NIST's Center for AI Standards and Innovation has signed pre-deployment security testing agreements with Google DeepMind, Microsoft, and xAI. The agreements cover more than 40 frontier model evaluations already completed — including state-of-the-art models not yet publicly released.

The agreements, announced May 5, 2026, were negotiated to align with Commerce Secretary Howard Lutnick's directives under America's AI Action Plan. NIST's CAISI has been formally designated as the U.S. government's primary industry-facing contact for commercial AI testing, collaborative research, and best practice development.

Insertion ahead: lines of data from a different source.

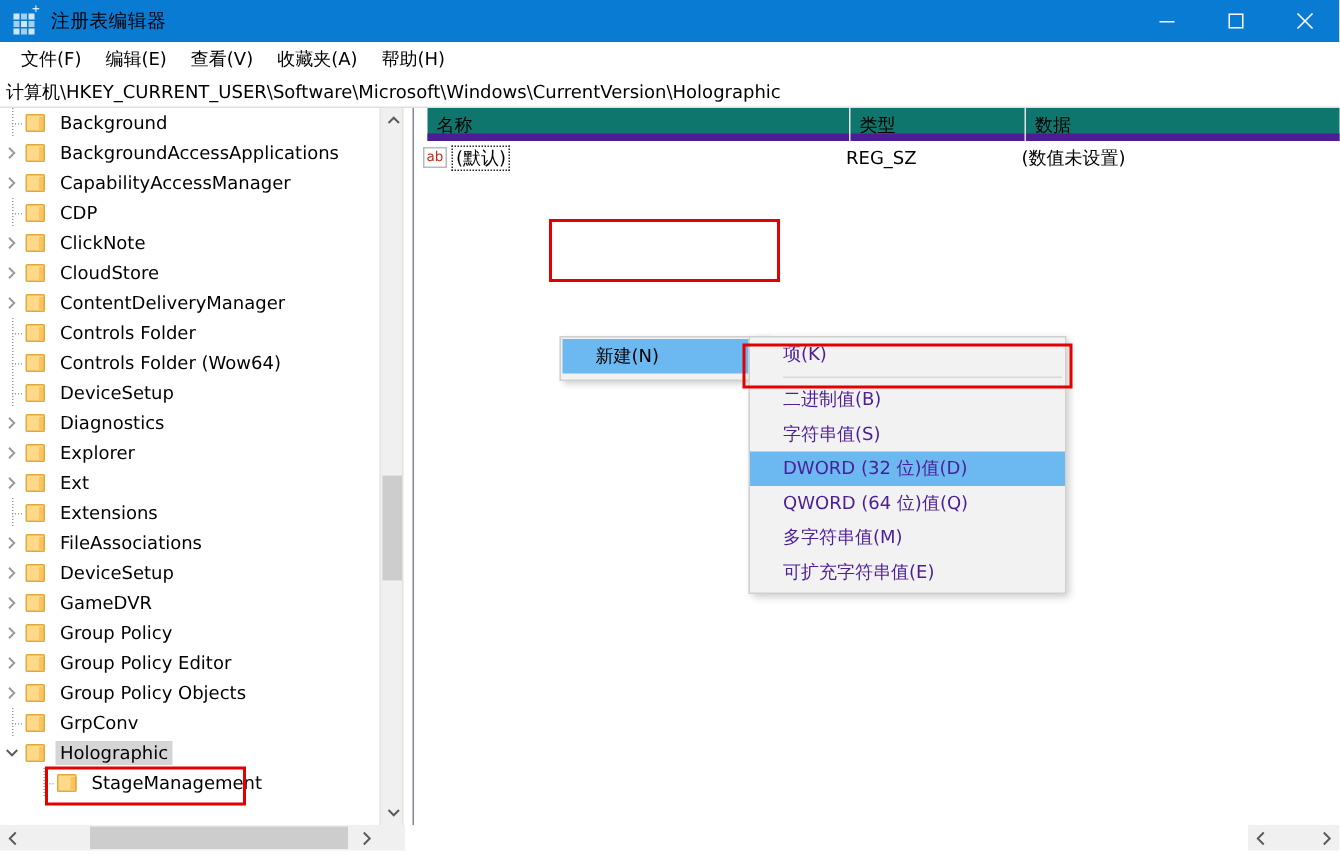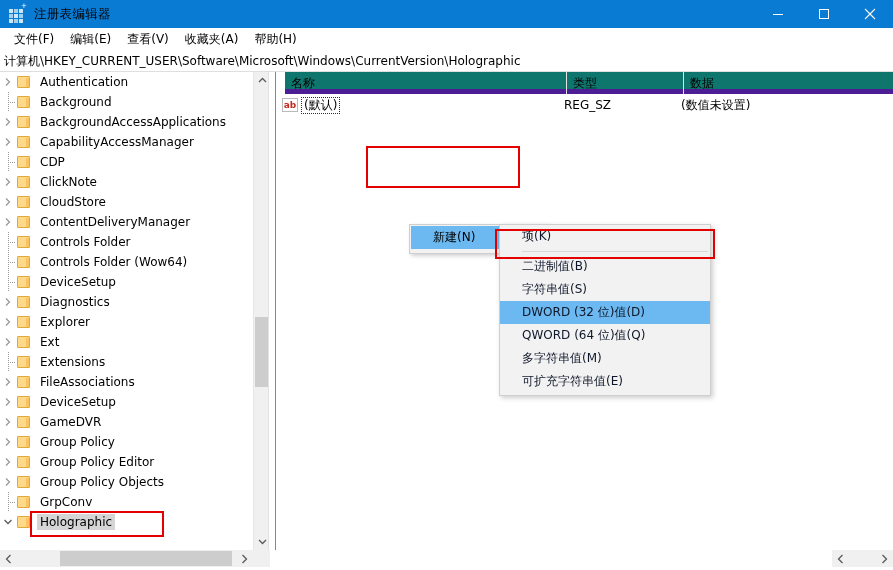--- a/index.html
+++ b/index.html
@@ -390,18 +390,6 @@
     <div class="tree-pane">
       <div class="tree-list" id="tree-list">
           <div class="tree-row">
-            <div class="twisty">
-              <svg width="10" height="10" viewBox="0 0 10 10">
-                <polyline points="3,1.5 6.5,5 3,8.5" fill="none" stroke="#9a9a9a" stroke-width="1.3"></polyline>
-              </svg>
-            </div>
-            <div class="folder">
-              <div class="fbody"></div>
-              <div class="fflap"></div>
-            </div>
-            <span class="tree-label">Authentication</span>
-          </div>
-          <div class="tree-row">
             <div class="dotline"></div>
             <div class="folder">
               <div class="fbody"></div>

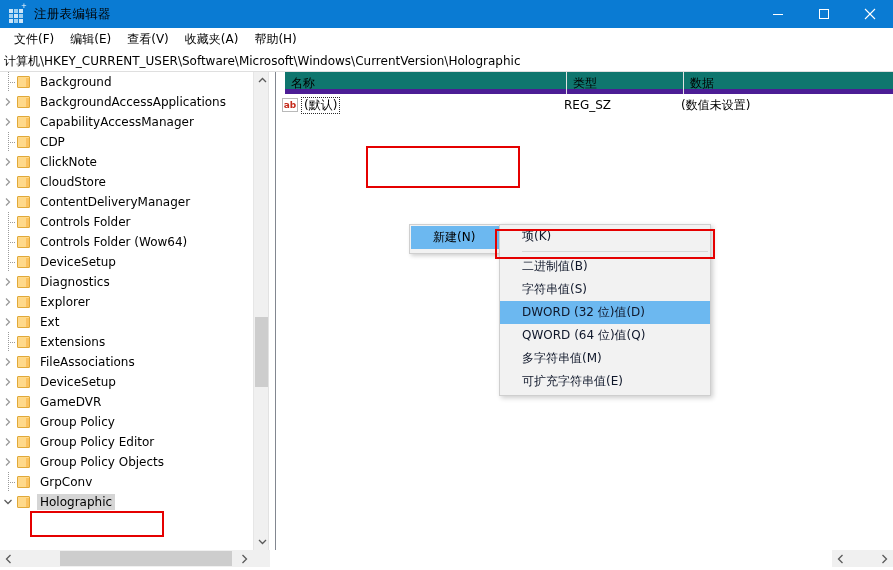--- a/index.html
+++ b/index.html
@@ -249,7 +249,7 @@
     border: 1px solid #b9b9b9;
     color: #c42b1c;
     font-size: 9px;
-    font-weight: bold;
+    font-weight: normal;
     line-height: 12px;
     text-align: center;
     font-family: "DejaVu Sans", "Liberation Sans", sans-serif;

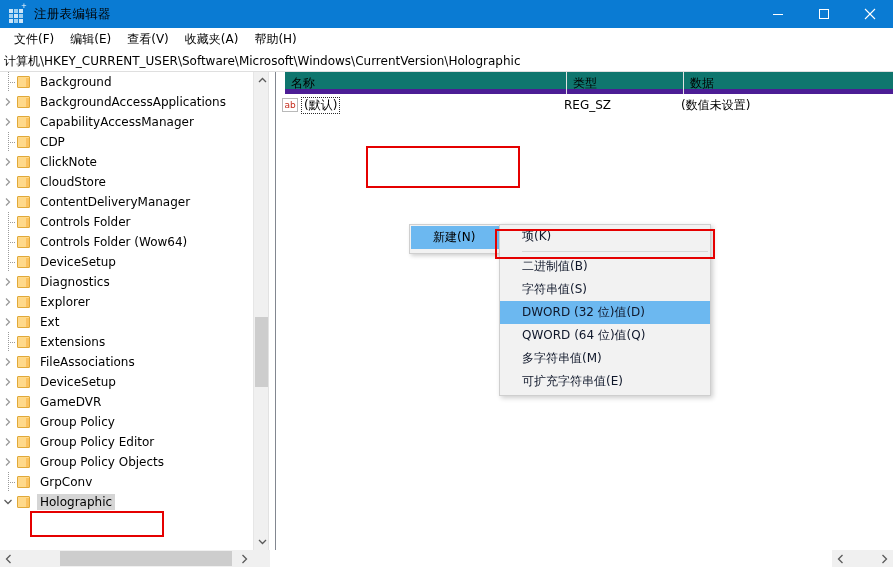--- a/index.html
+++ b/index.html
@@ -267,7 +267,6 @@
     background: #f2f2f2;
     border: 1px solid #cfcfcf;
     box-shadow: 2px 2px 4px rgba(0,0,0,.18);
-    margin-left: 36px;
   }
   .ctx-parent-item {
     position: absolute; left: 1px; top: 1px;

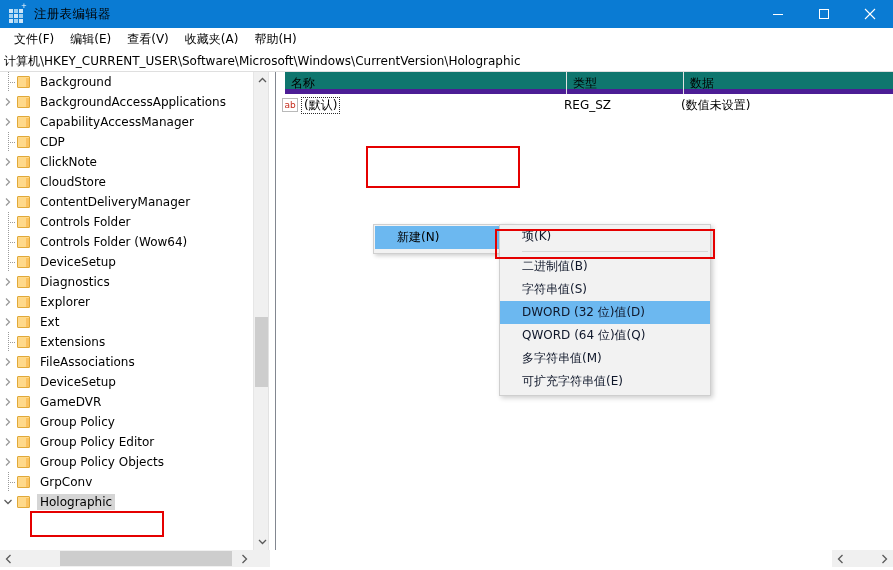--- a/index.html
+++ b/index.html
@@ -296,7 +296,7 @@
     display: flex; align-items: center;
     padding-left: 22px;
     font-size: 12px;
-    color: #0f172a;
+    color: #4c1d95;
   }
   .ctx-item.highlight { background: #6cb8f0; }
   .ctx-sep {

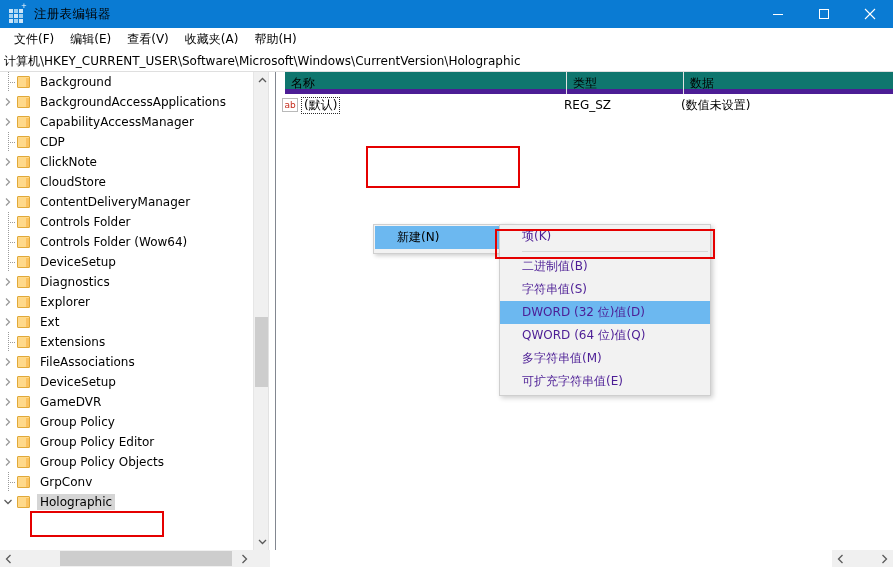--- a/index.html
+++ b/index.html
@@ -624,6 +624,15 @@
             </div>
             <span class="tree-label">Holographic</span>
           </div>
+          <div class="tree-row">
+            <div class="indent" style="width: 21px;"></div>
+            <div class="dotline"></div>
+            <div class="folder">
+              <div class="fbody"></div>
+              <div class="fflap"></div>
+            </div>
+            <span class="tree-label">StageManagement</span>
+          </div>
         </div>
     </div>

The testing mechanism grants CAISI pre-deployment model access from participating labs. In some cases, labs provide versions with reduced or removed safety guardrails to enable thorough evaluation of national security-relevant capabilities. Federal evaluators participate in assessments and report findings to TRAINS — an interagency taskforce focused on AI national security risks. The agreements support testing in classified environments and were drafted with flexibility to keep pace with rapid AI advancement.

The agreements cover both pre-deployment assessment and post-deployment research. Information-sharing provisions are tied to "voluntary product improvements." This structure, combined with classified testing infrastructure, positions the government as a durable stakeholder in frontier lab development roadmaps.

The testing regime also serves competitive intelligence. The NIST announcement emphasizes a "clear understanding in government of AI capabilities and the state of international AI competition." Enterprises in defense, critical infrastructure, and regulated sectors should expect procurement and compliance frameworks to increasingly reference CAISI evaluation outcomes.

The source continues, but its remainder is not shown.